Sun Microsystems CEO Jonathan Schwartz said he is a huge fan of open source and of lowering the barriers to entry for developers and customers across the world.
He also believes that position does not contrast with where the Santa Clara, Calif., company is headed with Java.
“We have open-sourced the server with Glass Fish and we have made the code available on the desktop, it has just not been under and OSI (Open Source Initiative)-approved license. But the code has been available and we have been accepting community contributions for a while now,” he said.
“My personal belief is that we need to continue to invest in the community and in the licenses and conventions that are well accepted by the community. In so doing, we will grow the market and the value of the Java platform. This will in no way diminish it,” he said.
Asked if Sun felt having an OSI-approved license for its products was important, Schwartz said the fact that those licenses were important to developers made it important to Sun. If Sun went down the path of open-source licensing Java, it would use an OSI-approved license, he added.
“I am a big fan of the GPL and have been for a long while, but I also believe that some licensees want the ability to separate their own intellectual property.
The CDDL (Common Development and Distribution License) is open to every other license while the GPL (GNU General Public License) is not. One is not better than the other, they just appeal to different audiences,” Schwartz said.
He pointed to the momentum around OpenSolaris over the past 12 months as a case in point, with Sun distributing nearly 5 million licenses for the operating system over that time. This was the largest single year for operating system deployments in Suns 20-plus year history, he said.

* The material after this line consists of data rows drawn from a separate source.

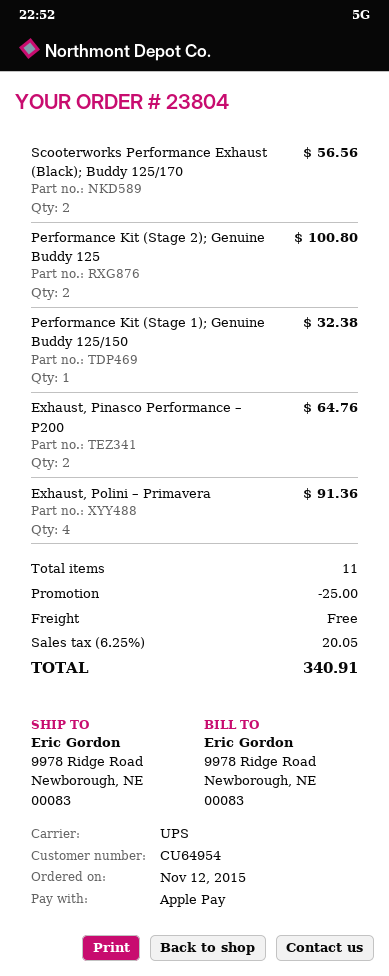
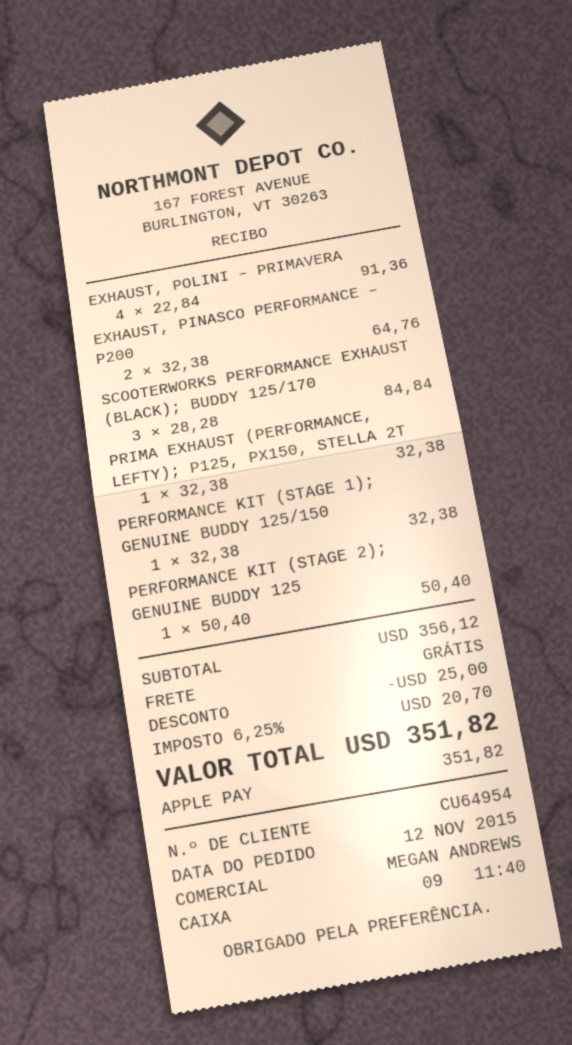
Scooterworks Performance Exhaust (Black); Buddy 125/170: 2 for 56.56 -> 3 for 84.84
Performance Kit (Stage 2); Genuine Buddy 125: 2 for 100.80 -> 1 for 50.40
PRIMA EXHAUST (PERFORMANCE, LEFTY); P125, PX150, STELLA 2T: none -> 1 for 32.38
tax: 6.25% = 20.05 -> 6.25% = 20.70
total: 340.91 -> 351.82

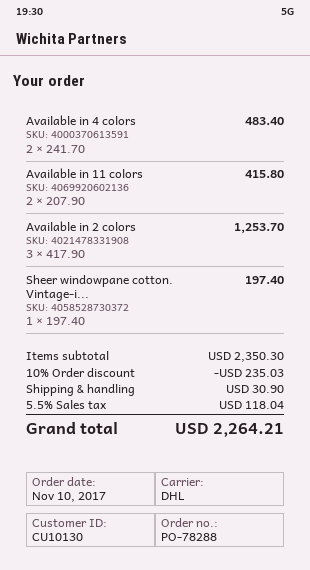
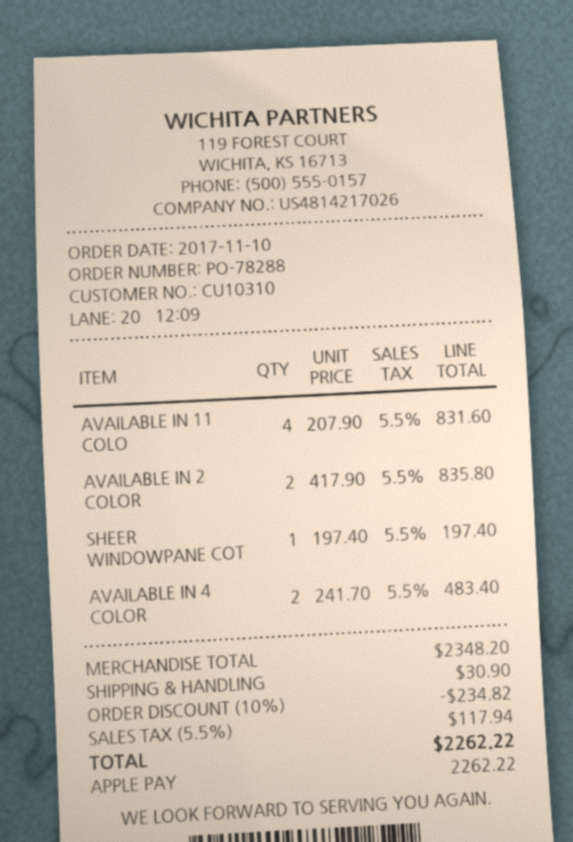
customer number: CU10130 -> CU10310
Available in 11 colors: 2 x 207.90 = 415.80 -> 4 x 207.90 = 831.60
Available in 2 colors: 3 x 417.90 = 1253.70 -> 2 x 417.90 = 835.80
subtotal: 2350.30 -> 2348.20
discount: 10% = 235.03 -> 10% = 234.82
tax: 5.5% = 118.04 -> 5.5% = 117.94
total: 2264.21 -> 2262.22

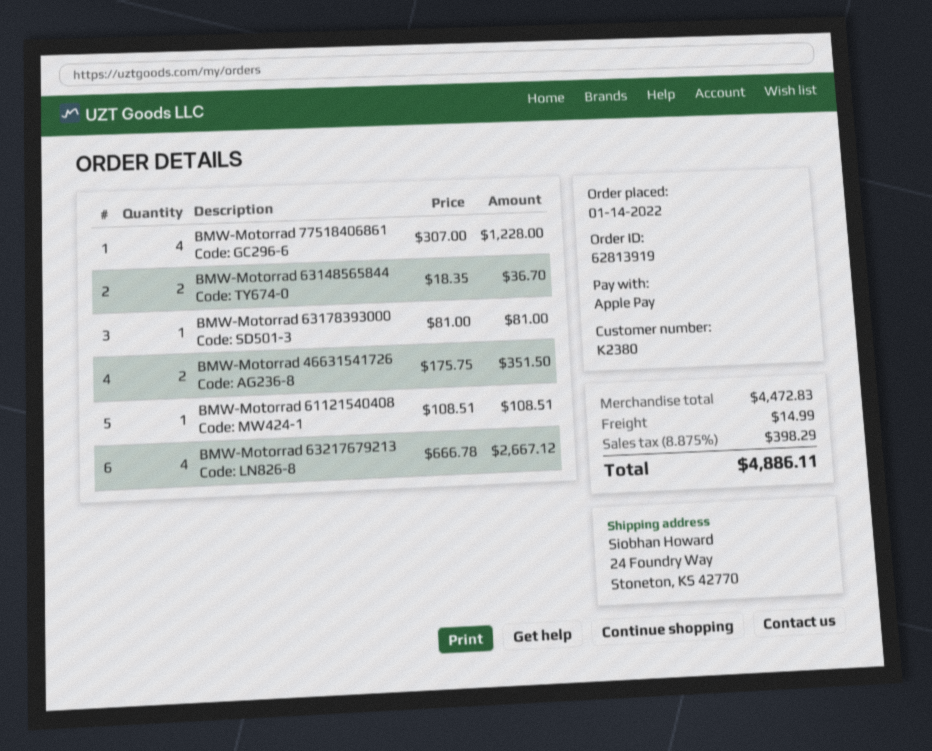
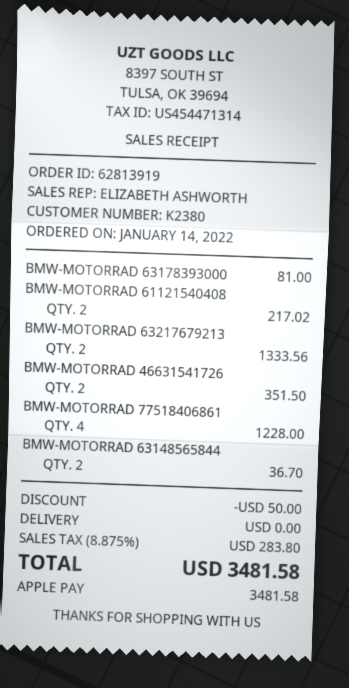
BMW-Motorrad 61121540408: 1 for 108.51 -> 2 for 217.02
BMW-Motorrad 63217679213: 4 for 2667.12 -> 2 for 1333.56
discount: none -> 50.00
shipping: 14.99 -> 0.00
tax: 8.875% = 398.29 -> 8.875% = 283.80
total: 4886.11 -> 3481.58

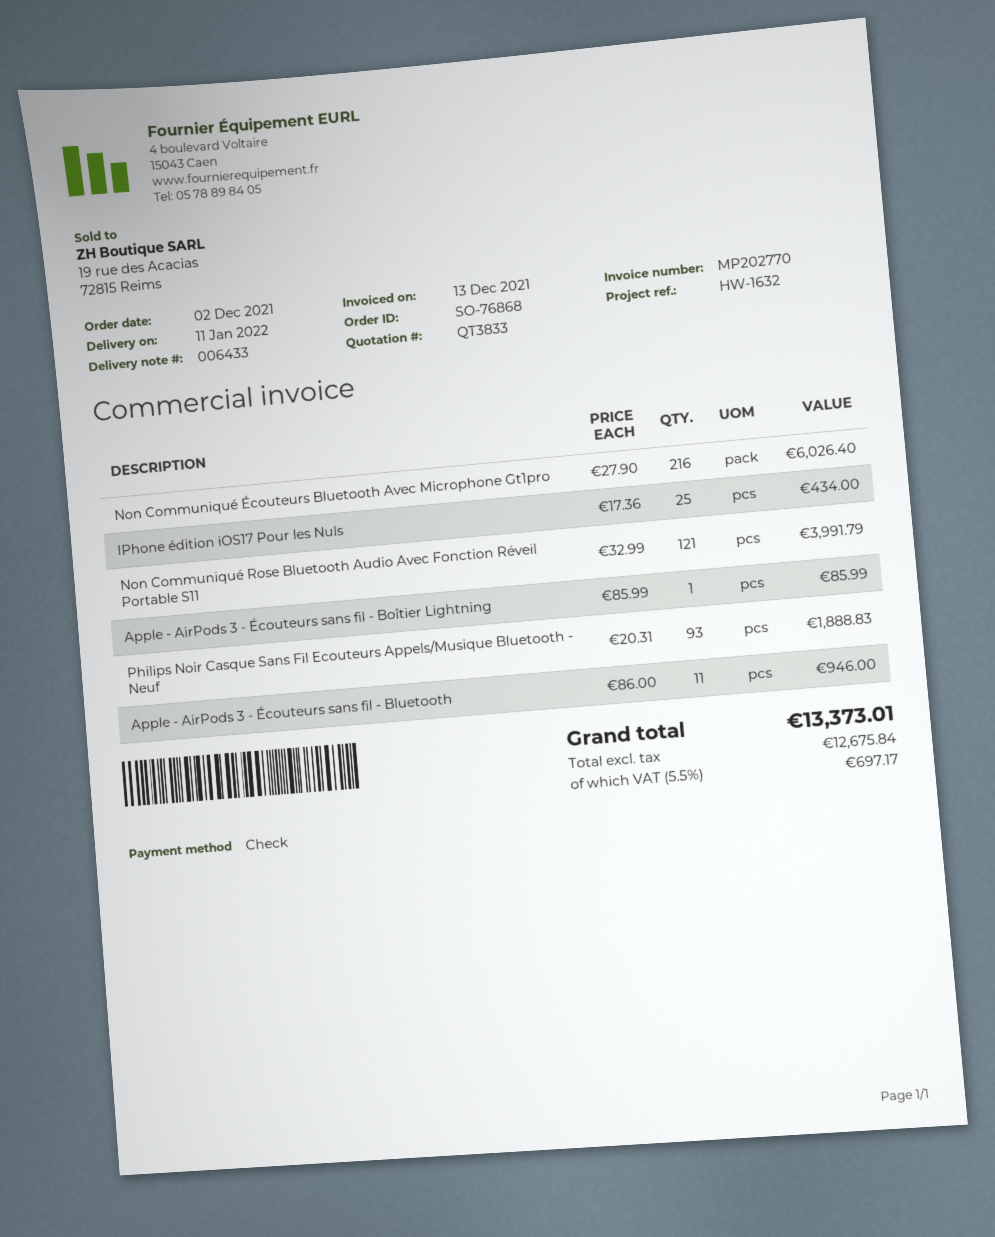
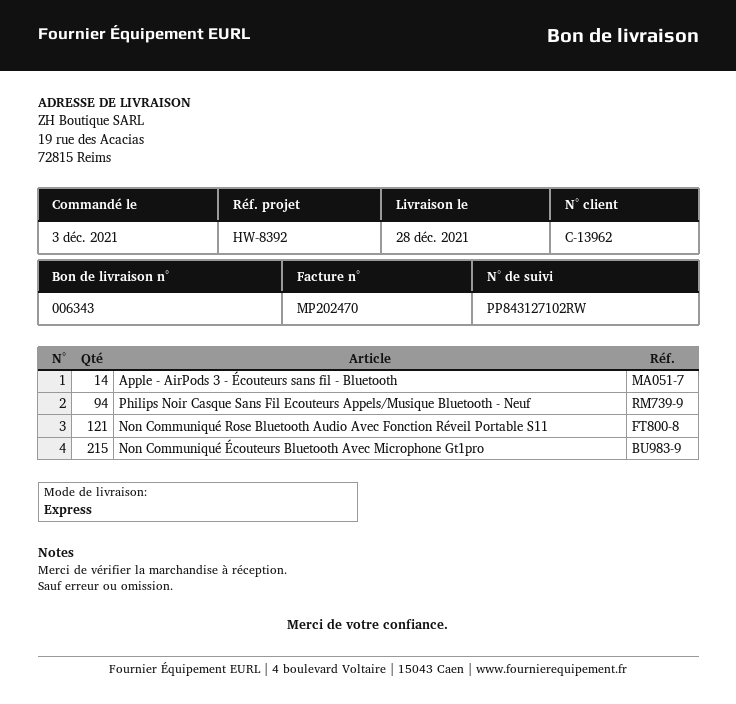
order date: 2021-12-02 -> 2021-12-03
delivery note number: 006433 -> 006343
delivery date: 2022-01-11 -> 2021-12-28
invoice number: MP202770 -> MP202470
reference: HW-1632 -> HW-8392
Non Communiqué Écouteurs Bluetooth Avec Microphone Gt1pro: 216 -> 215
IPhone édition iOS17 Pour les Nuls: 25 -> none
Apple - AirPods 3 - Écouteurs sans fil - Boîtier Lightning: 1 -> none
Philips Noir Casque Sans Fil Ecouteurs Appels/Musique Bluetooth - Neuf: 93 -> 94
Apple - AirPods 3 - Écouteurs sans fil - Bluetooth: 11 -> 14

“The revenue associated with Solaris has also risen dramatically because of this, so the two are not in conflict,” Schwartz said.
Many of the calls for Sun to open Java from people in the open-source community were attempts to drive some controversy and get some attention for a company or an individual.
These claims were countered by as many calls from the other side saying that Sun should never offer Java under the GPL (GNU General Public License) and should never open-source it so as to prevent the tipping effect that has happened with other open-source activities.
Next Page: The upside of open-sourcing Java.
The Upside of Open
-Sourcing Java”>
“So, I am not worried about the impact of open-sourcing Java. I think that there is more upside and opportunities than there is downside, but I also understand that we have to respect the wishes of the Java community and not make a decision just because one or two or three individuals want to go and grandstand,” Schwartz said.
Often misunderstood in the Java world is that there were two very separate activities that took place: one of them was that code was created, like Glass Fish, while the other, which was also extremely important, was the JCP (Java Community Process), the standards setting body, refined the specifications so that everyone could implement against it.
“No one has ever done that effectively in the open-source world yet, and we need to make sure that when and if we decide to open-source Java we are deeply respectful of the compatibility that has created the community that we see at the JavaOne show,” Schwartz said.
Asked if he agreed with the notion that Sun should rely on trademark law to prevent compatibility and other issues and then let Java flourish in the open-source environment, Schwartz said that he mostly agreed, but added that the tipping effect was a fact of life in the software world.
Sun has been very interested in driving Java as a dynamic platform that embraces innovation and does not shy away from it, he said, which is why it has incorporated effective support for PHP and Ruby and Perl and Python and is why it would continue to drive NetBeans as a developer platform that extended into non-traditional environments.
Asked why he thought Sun had been so harshly criticized by Wall Street for not monetizing Java, which then prompted open-source supporters to claim that opening Java would enable Sun to monetize the technology further, Schwartz said that Sun needs to be careful to foster the community that drives new market opportunities for Java.
“I want to make sure that Java continues to be a fountain for the community and not a water balloon that just breaks on the ground,” he said.
Asking Sun how it made money on Java is like asking Google how it made money on search. Consumers paid nothing for it, but that enabled a market for them to create and foster.
“That is exactly how we look at Java: it simply standardizes the interactions between disparate systems to enable everyone to participate,” Schwartz said.
Sun had a responsibility to appeal to as broad and diverse a set of constituencies as possible and could closely follow the model Sun had used with Solaris and creating OpenSolaris, he said, adding that there were differences though.
One was that Solaris had, unlike Java, never been the subject of a lawsuit, while the desktop market was far less competitive than the server space as one company (Microsoft) held some 90 percent share of that market, Schwartz said.